Exercise details: Repeat exactly the lines of the material below that run from the "text-align: none ->" line to the "text: char ->" line, including both, and do not carry over any pictures.

Dataset:
# # #
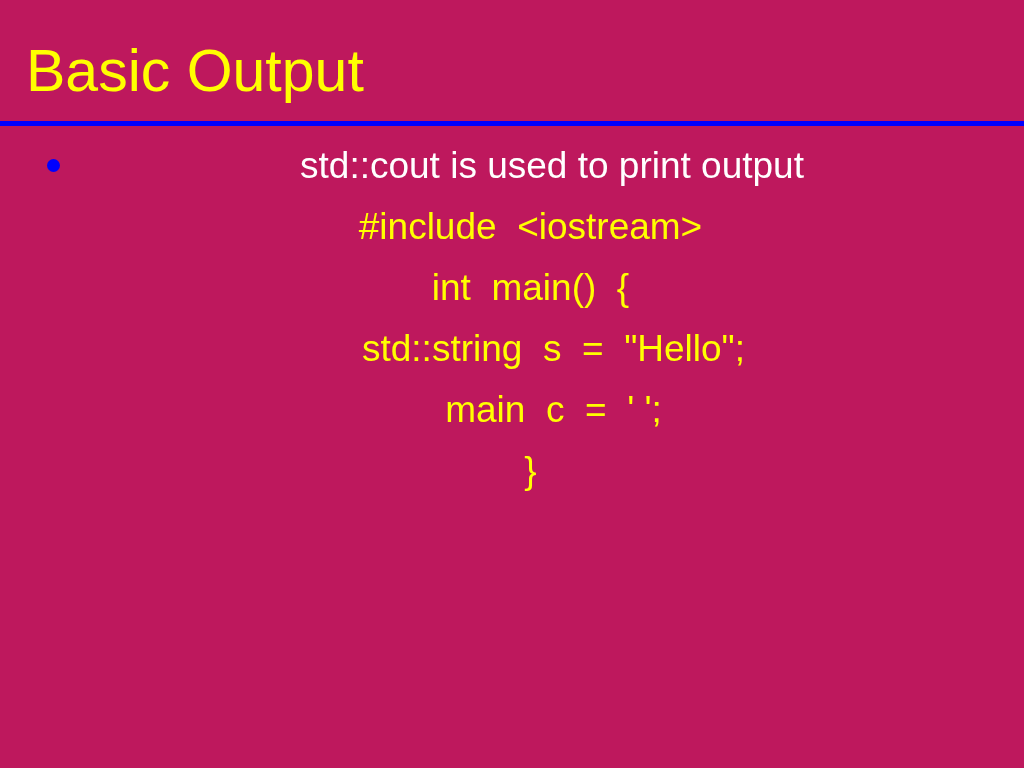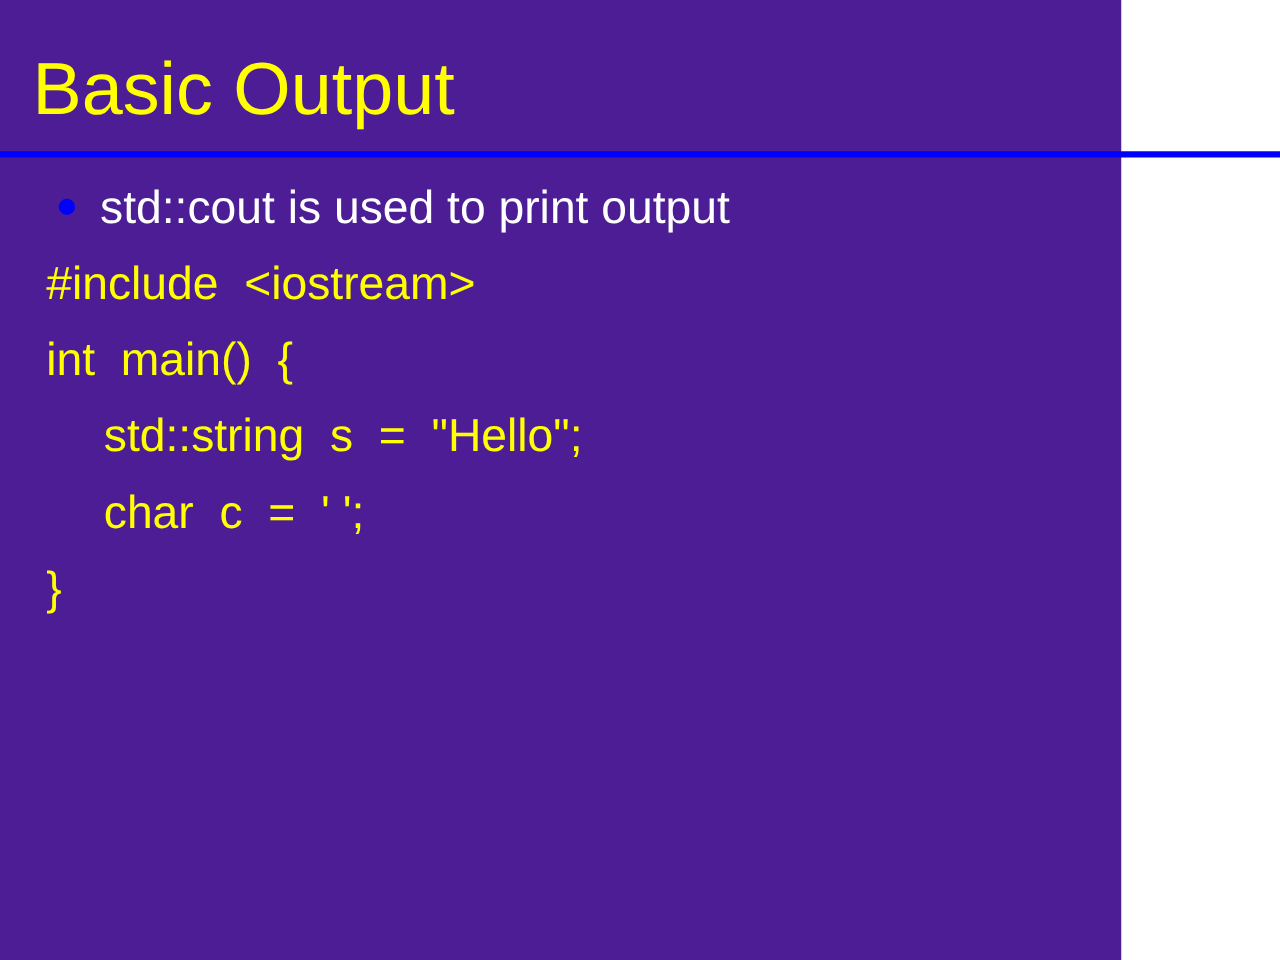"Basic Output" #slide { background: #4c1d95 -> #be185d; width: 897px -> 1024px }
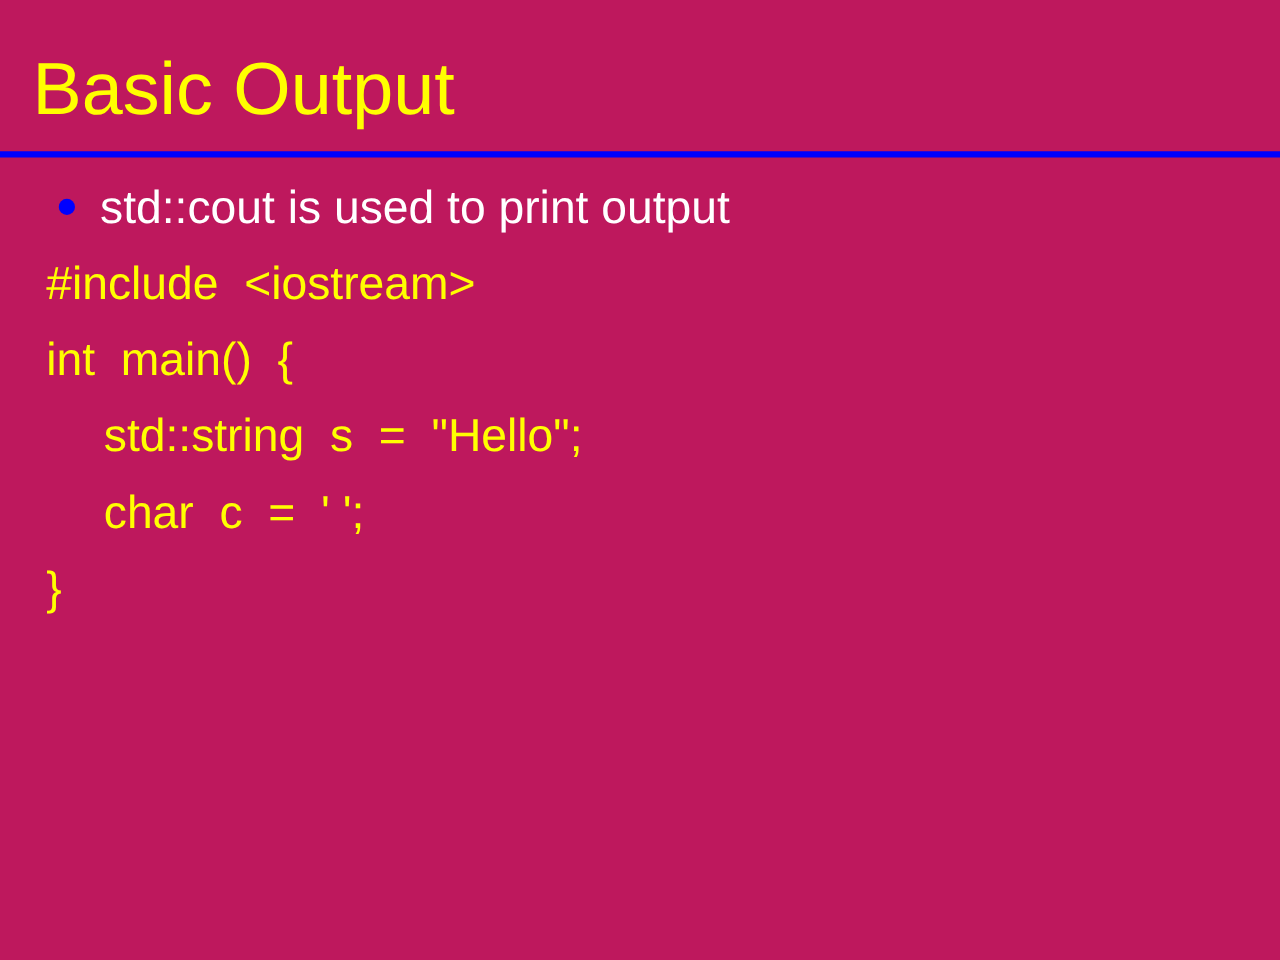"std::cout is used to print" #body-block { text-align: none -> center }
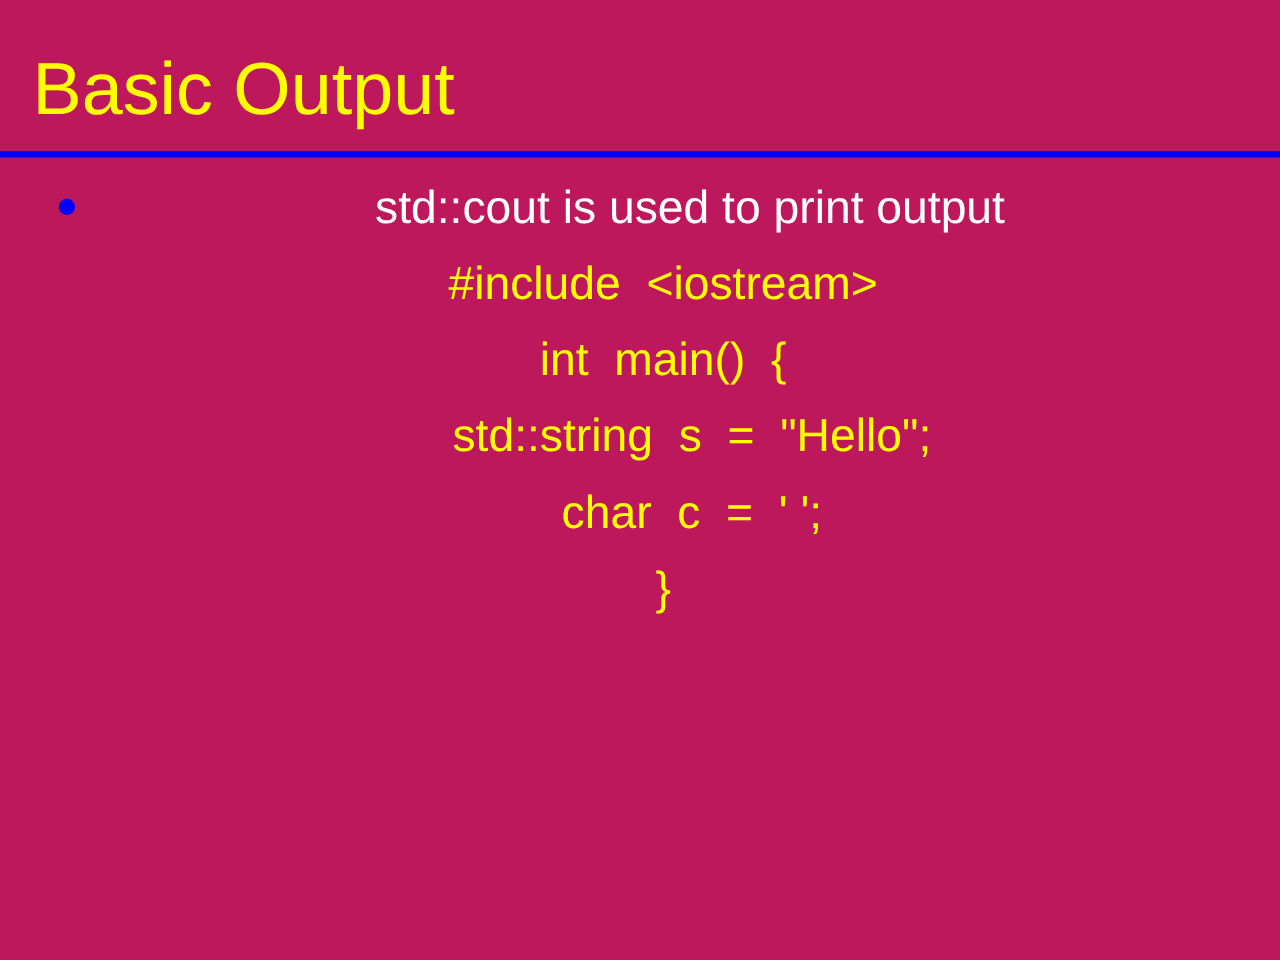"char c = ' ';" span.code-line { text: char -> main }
# # #
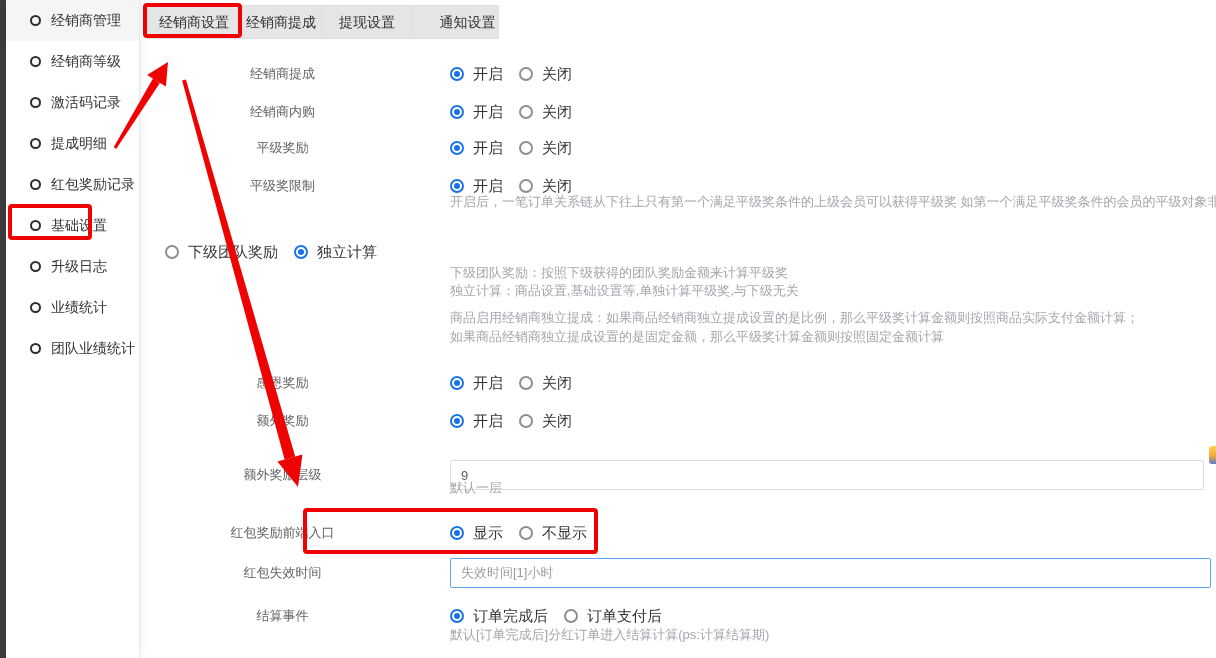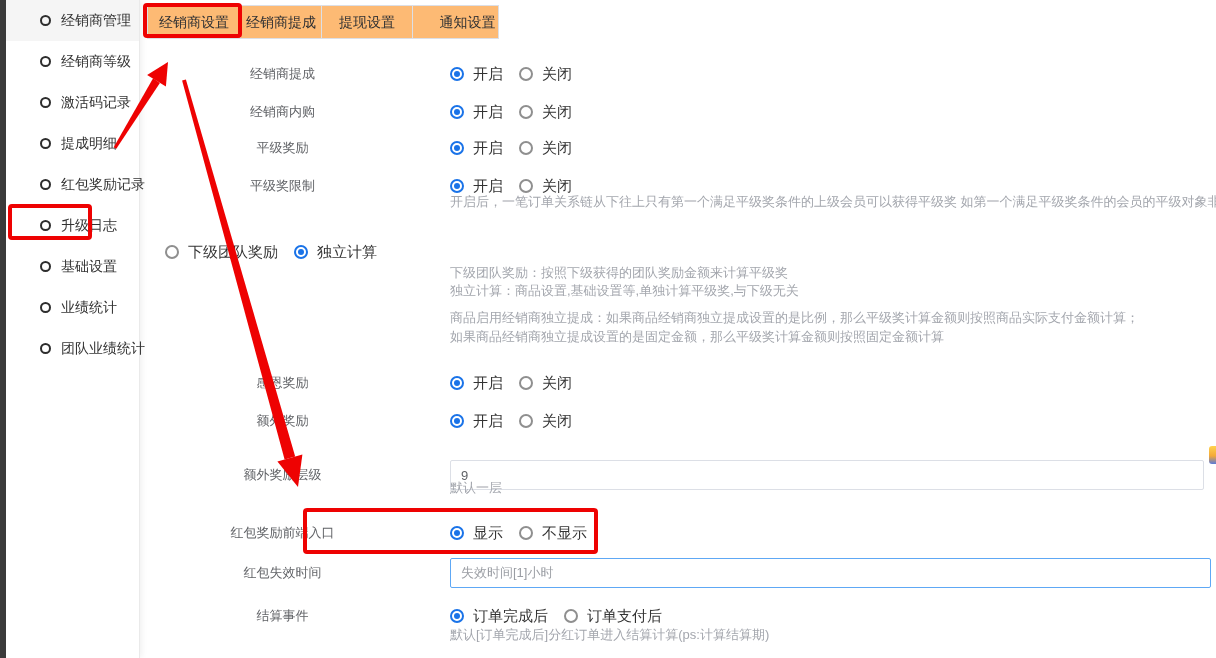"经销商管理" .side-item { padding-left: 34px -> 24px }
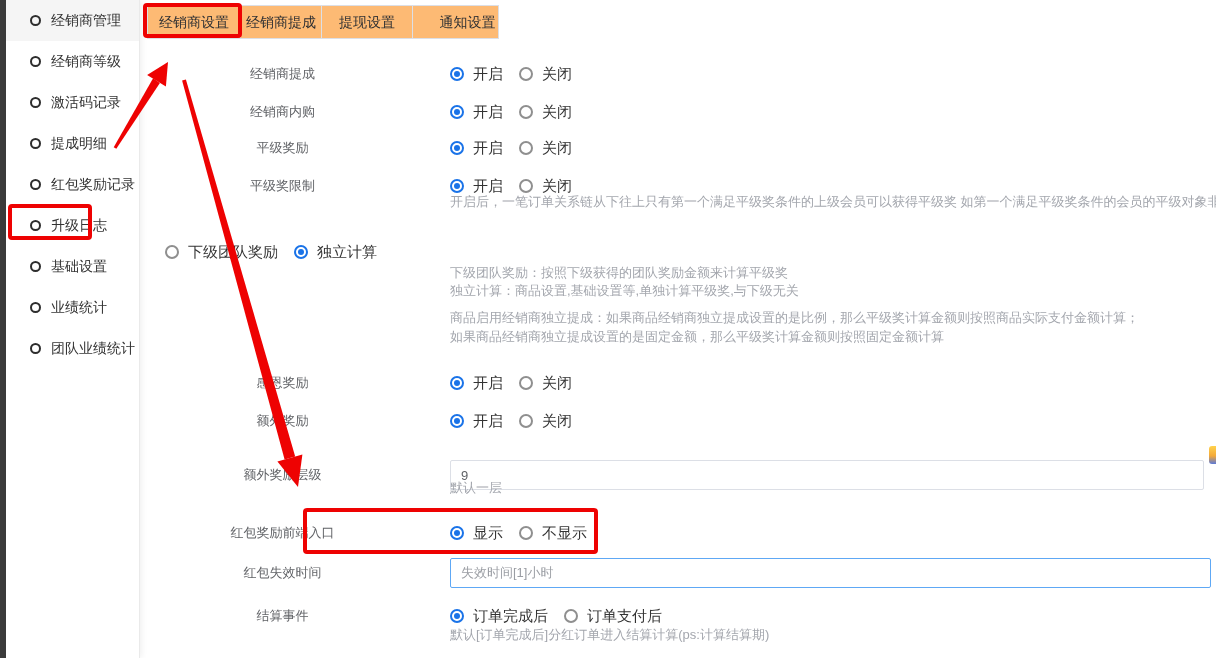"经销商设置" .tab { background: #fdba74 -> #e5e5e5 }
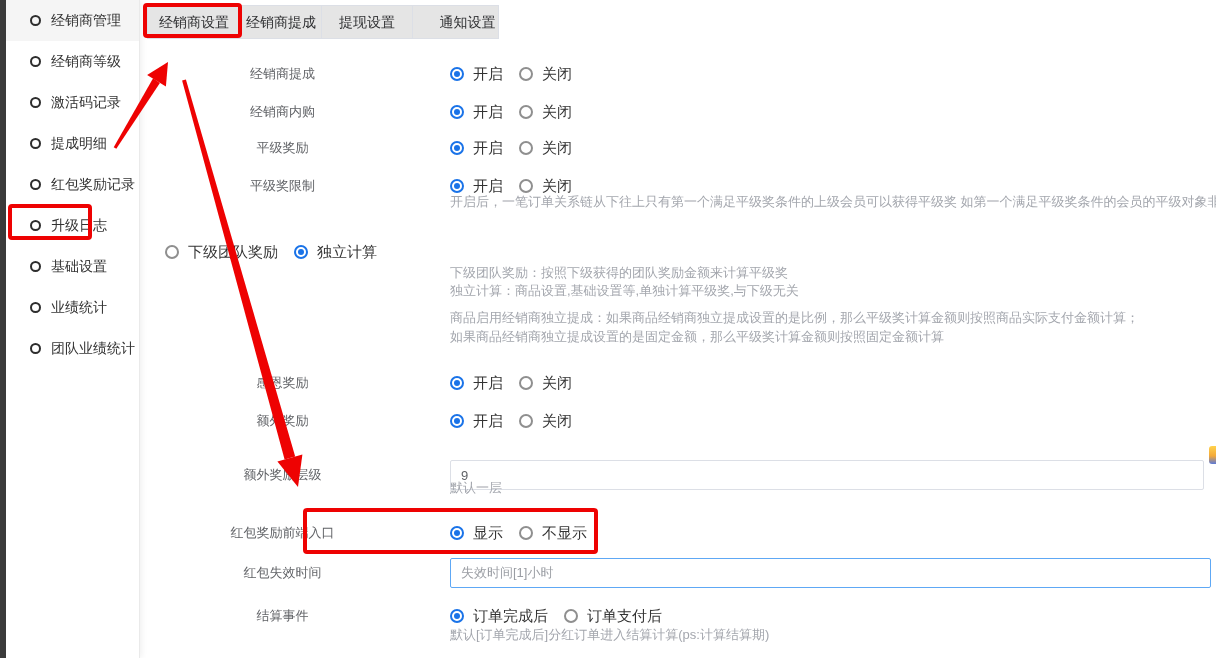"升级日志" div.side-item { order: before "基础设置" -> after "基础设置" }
# # #
Reply to the task:
"std::cout is used to print" #body-block { text-align: none -> center }
"char c = ' ';" span.code-line { text: char -> main }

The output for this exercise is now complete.